What lines below contain the word "spécialisées"? Please pull each one out.

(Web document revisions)
......

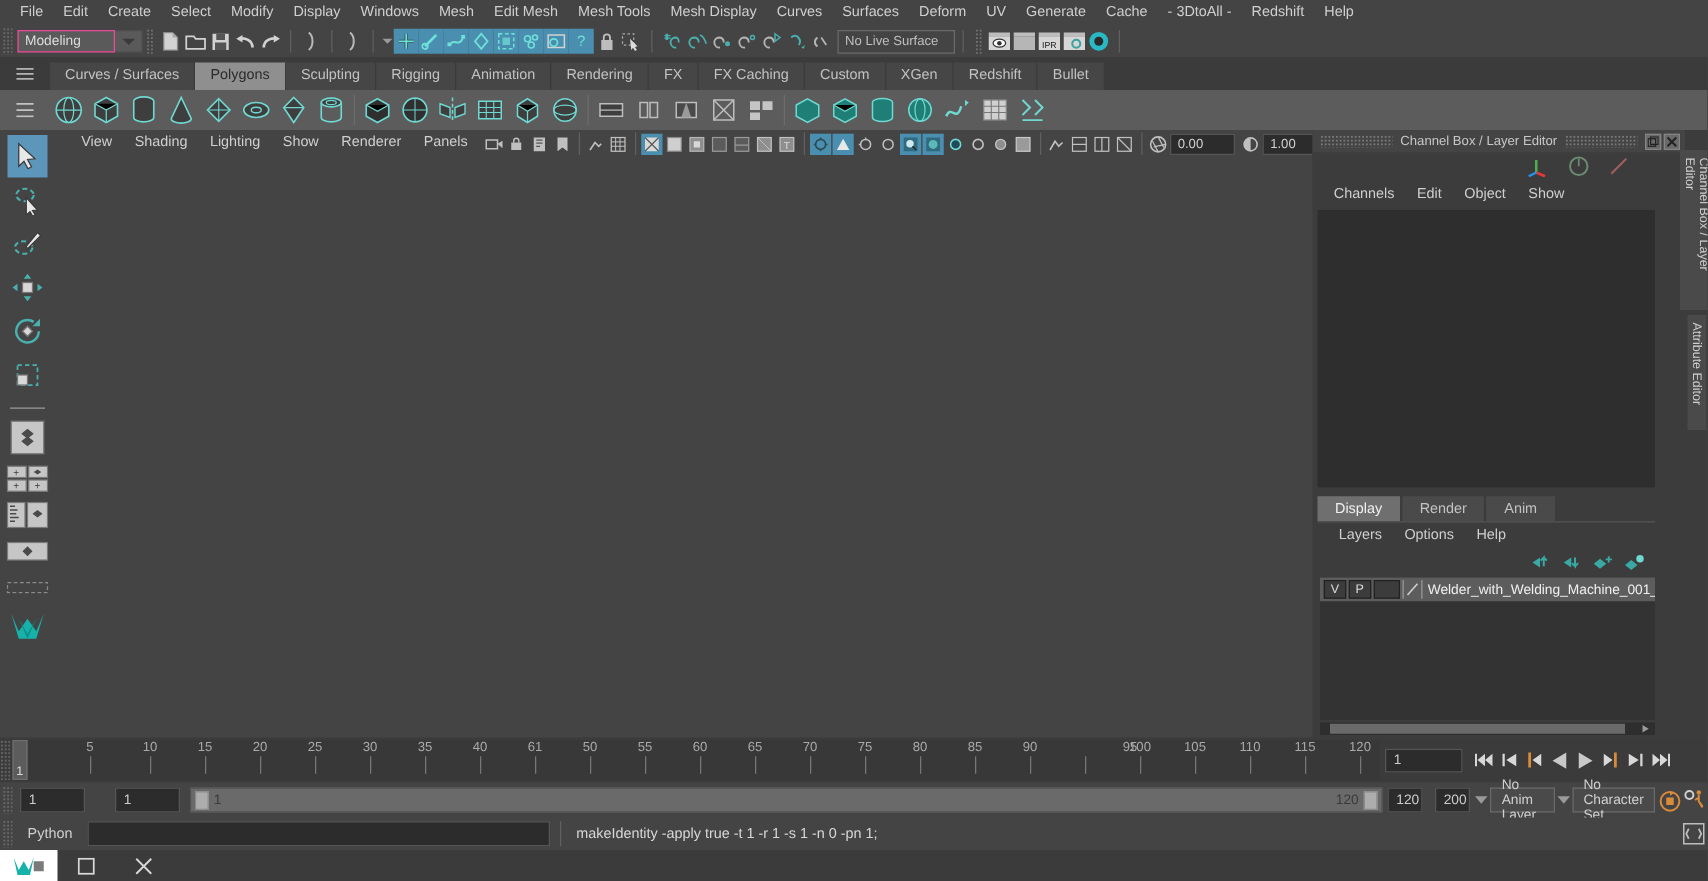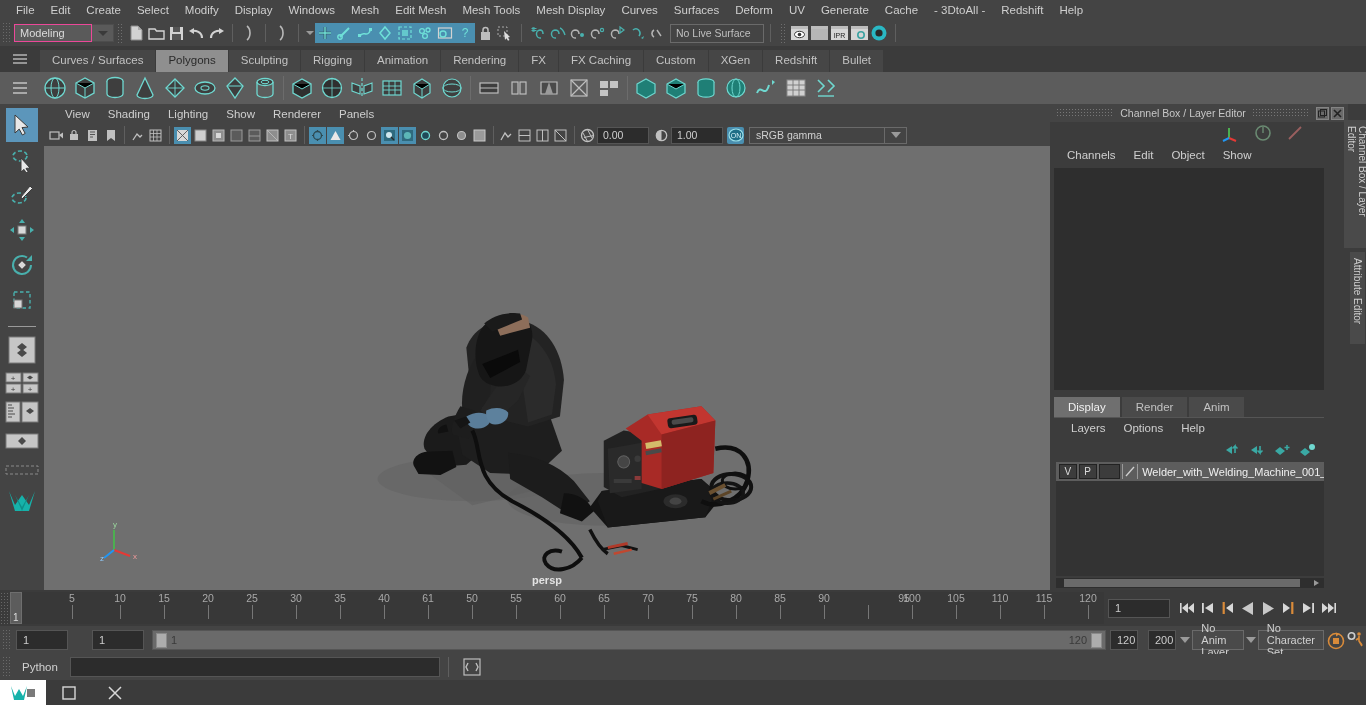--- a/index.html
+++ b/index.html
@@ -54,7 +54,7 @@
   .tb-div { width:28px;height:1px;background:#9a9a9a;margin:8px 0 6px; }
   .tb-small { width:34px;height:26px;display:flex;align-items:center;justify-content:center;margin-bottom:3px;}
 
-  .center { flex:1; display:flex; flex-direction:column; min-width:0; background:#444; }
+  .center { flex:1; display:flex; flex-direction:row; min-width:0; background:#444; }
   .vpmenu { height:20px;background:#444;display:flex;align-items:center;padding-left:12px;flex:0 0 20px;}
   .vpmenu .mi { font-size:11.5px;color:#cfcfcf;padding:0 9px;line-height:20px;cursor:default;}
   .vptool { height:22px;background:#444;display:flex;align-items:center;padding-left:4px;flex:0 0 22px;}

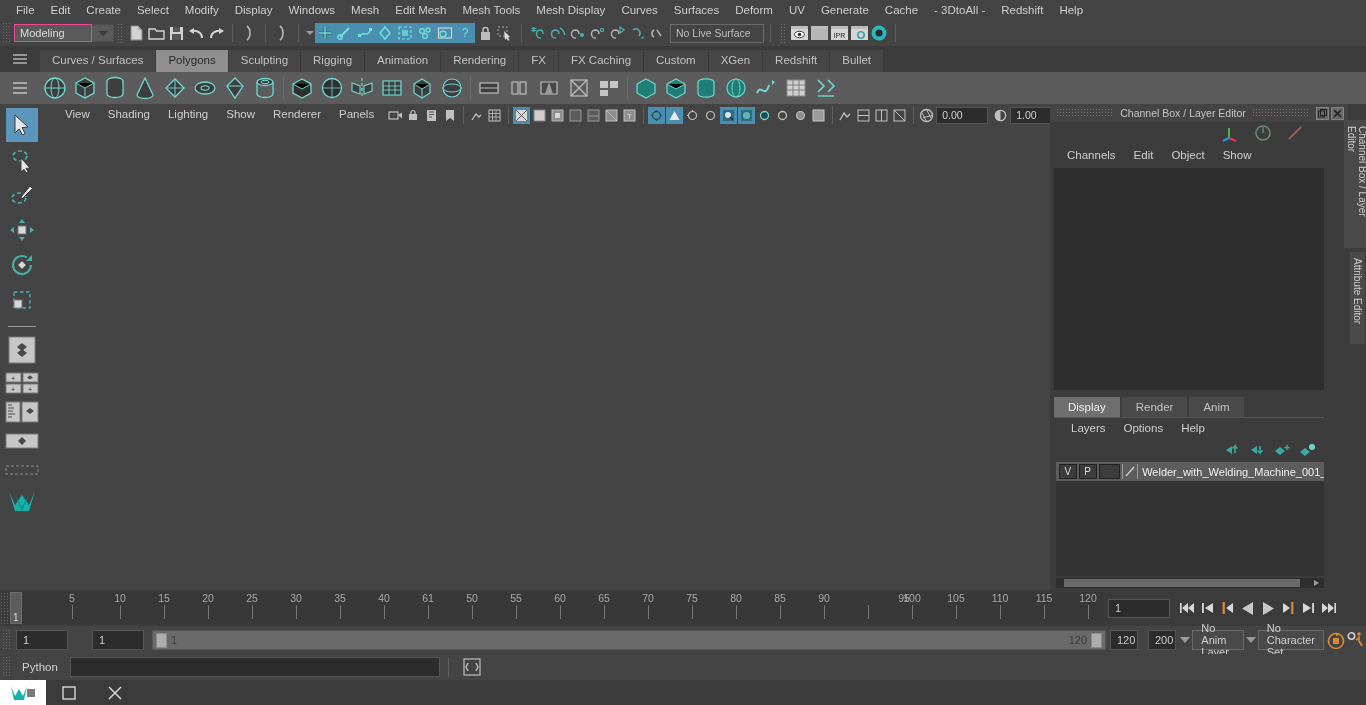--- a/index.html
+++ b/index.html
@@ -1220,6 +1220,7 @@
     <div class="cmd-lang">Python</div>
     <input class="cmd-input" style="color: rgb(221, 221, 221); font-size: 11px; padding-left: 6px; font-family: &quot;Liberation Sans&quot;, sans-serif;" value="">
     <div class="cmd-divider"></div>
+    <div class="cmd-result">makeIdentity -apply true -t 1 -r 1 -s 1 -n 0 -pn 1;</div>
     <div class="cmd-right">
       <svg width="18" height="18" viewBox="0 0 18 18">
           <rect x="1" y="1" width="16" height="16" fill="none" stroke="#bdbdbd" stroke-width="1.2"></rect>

......

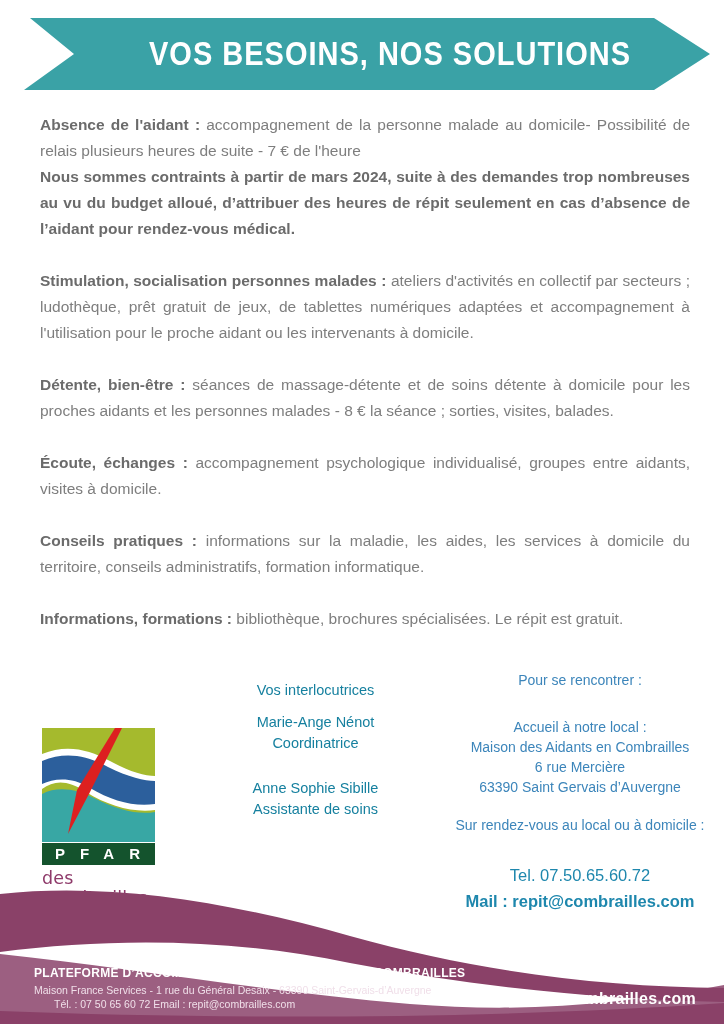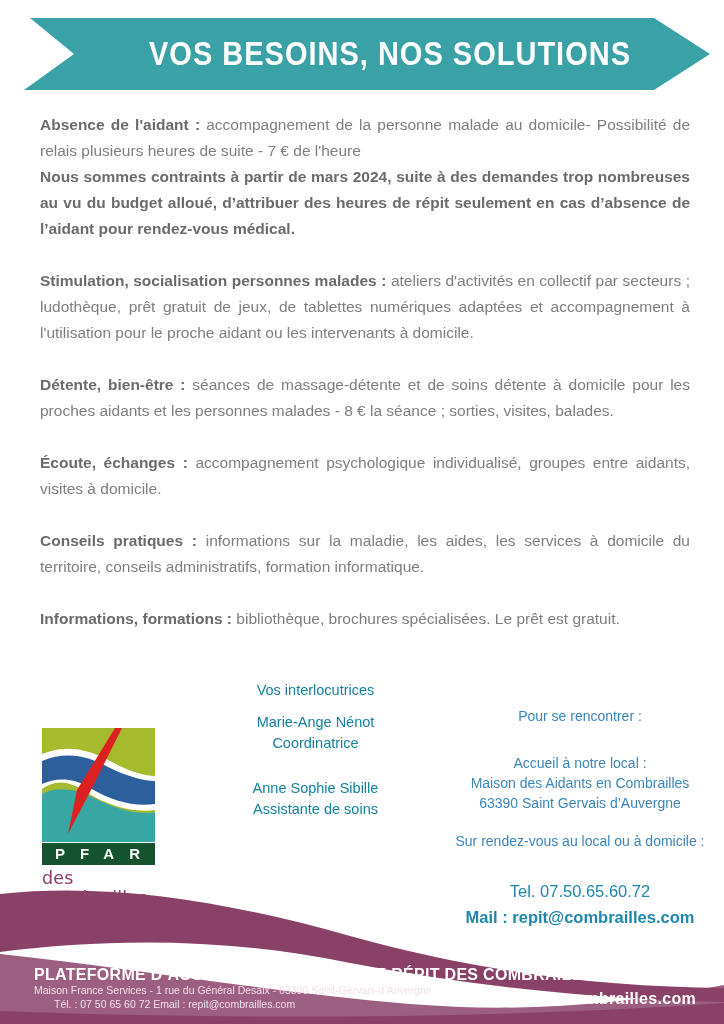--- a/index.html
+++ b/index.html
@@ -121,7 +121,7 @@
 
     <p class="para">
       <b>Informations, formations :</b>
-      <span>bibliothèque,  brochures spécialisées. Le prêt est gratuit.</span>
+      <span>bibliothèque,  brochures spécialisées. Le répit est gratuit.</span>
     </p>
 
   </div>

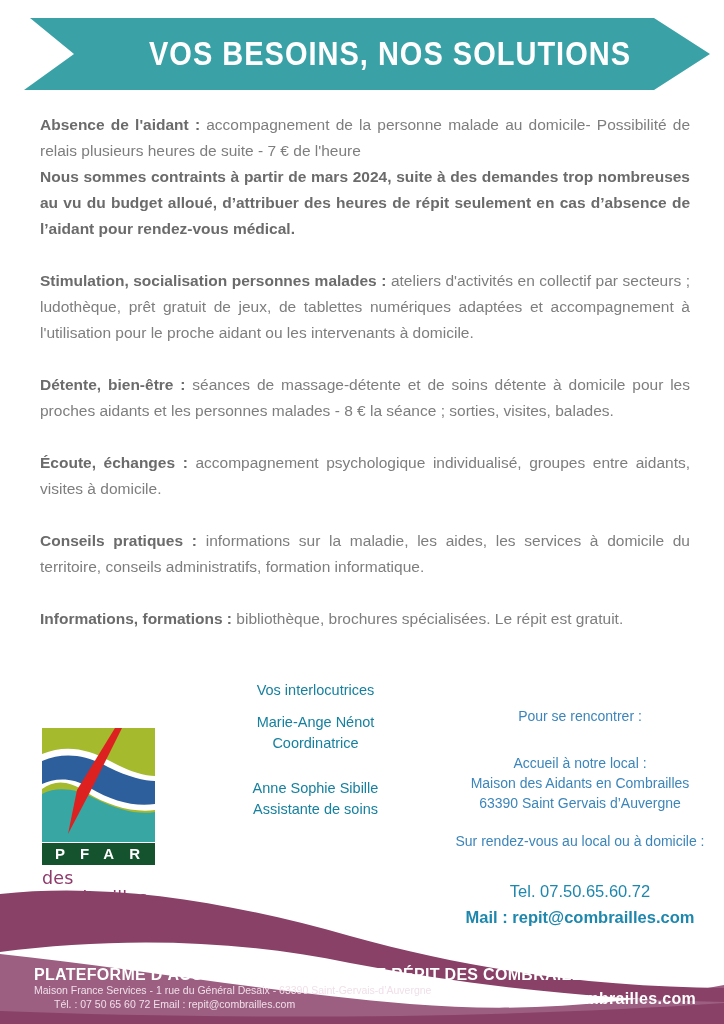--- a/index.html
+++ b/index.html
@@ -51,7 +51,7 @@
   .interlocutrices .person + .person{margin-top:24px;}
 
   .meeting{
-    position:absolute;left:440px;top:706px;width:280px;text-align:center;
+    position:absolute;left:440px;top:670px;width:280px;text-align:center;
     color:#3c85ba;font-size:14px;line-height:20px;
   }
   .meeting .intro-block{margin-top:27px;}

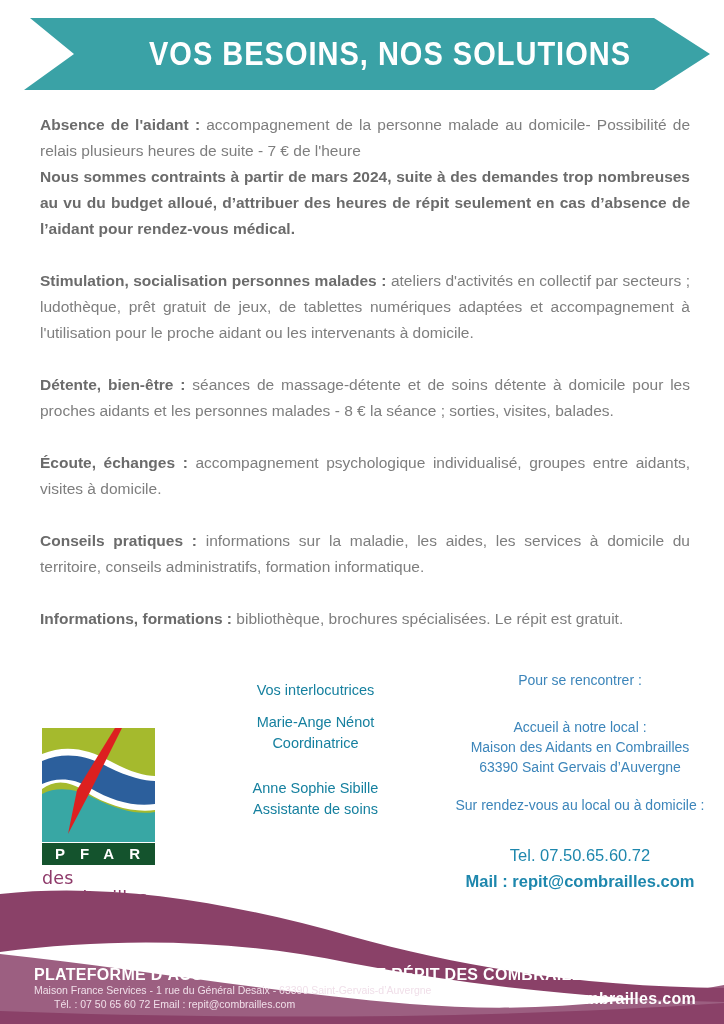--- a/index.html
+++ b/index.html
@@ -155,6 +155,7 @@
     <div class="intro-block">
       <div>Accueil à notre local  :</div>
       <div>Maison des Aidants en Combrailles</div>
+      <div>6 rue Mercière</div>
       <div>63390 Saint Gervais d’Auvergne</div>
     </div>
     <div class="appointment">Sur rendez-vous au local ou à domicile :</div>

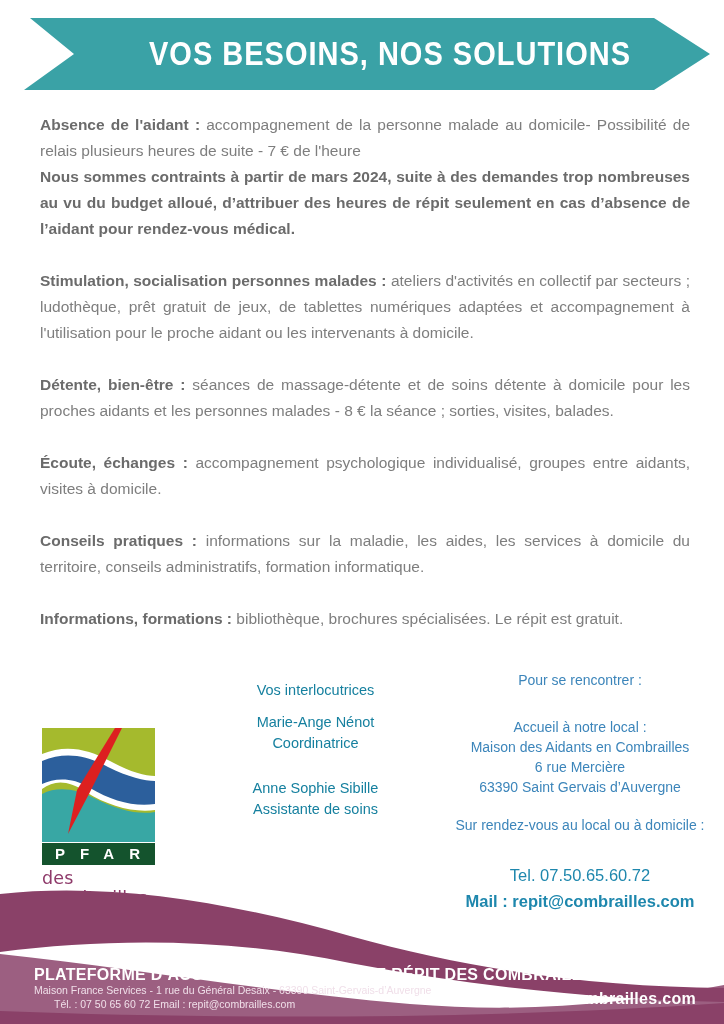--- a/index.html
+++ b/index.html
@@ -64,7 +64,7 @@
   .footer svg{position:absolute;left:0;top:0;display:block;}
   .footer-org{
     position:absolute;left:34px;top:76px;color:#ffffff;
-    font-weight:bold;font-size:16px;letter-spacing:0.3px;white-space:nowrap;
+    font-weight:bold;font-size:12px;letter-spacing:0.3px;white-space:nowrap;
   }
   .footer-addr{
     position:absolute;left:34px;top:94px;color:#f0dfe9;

......

Response:
-      <span>bibliothèque,  brochures spécialisées. Le prêt est gratuit.</span>
+      <span>bibliothèque,  brochures spécialisées. Le répit est gratuit.</span>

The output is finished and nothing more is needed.